According to Bloomberg, both auto makers plan to jointly develop and least four crossover SUV’s for the North America auto market, freeing up cash for electric powered vehicle development. Honda has previously collaborated with GM for the past several years on the development of hydrogen-powered fuel cell technologies.

Reportedly, if the collaboration works out as designed, this tie-up could lead to a closer bond in engineering integration that could lead to both companies taking a minority stake in each other. A Honda executive vice president indicated to the WSJ that his company hoped to achieve substantial cost savings in North America as a result of this partnership. Industry watchers further indicate that sharing engineering costs on traditional models are likely to continue as global sales dip as a result of global economic conditions brought on by the coronavirus pandemic.

Such partnerships are becoming more common as auto makers are more concerned with added capital and engineering costs associated with the next generation of vehicles. Examples have been Ford Motor and Volkswagen collaborating on development of electric vehicles and self-driving cars, and Nissan teaming up Renault and Mitsubishi Motors.

 

Further Strategic Alliance

Taking full advantage of the innovation news cycle, GM further announced today a strategic partnership with electric truck producer Nikola Corp. calling for a $2 billion equity stake in this startup.

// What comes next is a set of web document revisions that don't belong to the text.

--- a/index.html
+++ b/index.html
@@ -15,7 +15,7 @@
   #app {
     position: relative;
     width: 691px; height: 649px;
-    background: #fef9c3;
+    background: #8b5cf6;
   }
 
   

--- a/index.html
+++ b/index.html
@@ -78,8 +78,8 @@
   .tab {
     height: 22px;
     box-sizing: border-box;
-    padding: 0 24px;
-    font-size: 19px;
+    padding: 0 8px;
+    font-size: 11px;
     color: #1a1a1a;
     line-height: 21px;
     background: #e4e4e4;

According to a published report by Bloomberg, rather than cash, GM is paying in services, including being the exclusive supplier of fuel cells for Nikola’s Class 7/8 heavy duty trucks outside of Europe, along with GM assuming engineering and manufacturing services for Nikola’s Badger electric pickup truck.

News of this tie-up reportedly boosted Nikola shares by more than 30 percent on the news that this electric truck maker could save upwards of $5 billion in manufacturing and engineering costs.

According to the report, the Nikola-GM partnership poses strong and ell financed competition for Tesla’s Cybertruck but given GM has plans of its own to introduce a new branded electric powered Hummer vehicle, the threat already existed. News of today’s tie-up caused Tesla’s stock to plunge as much as 18 percent.

 

Added Perspectives

As noted in our research arm’s 2020 Predictions for Industry and Global Supply Chains published in January, various global auto and truck manufacturers will continue to seek out and develop strategic alliances to lesson the financial burdens of significant new investments in electrically powered and autonomous driving vehicles. Thus far, such announcements continue, and the partners are somewhat eye opening but yet pragmatic.

While investors seem occupied with the shiny start-ups and their cool technologies, the industry stalwarts such as Toyota, GM and Volkswagen are leading with their broad design engineering, manufacturing and component procurement capabilities.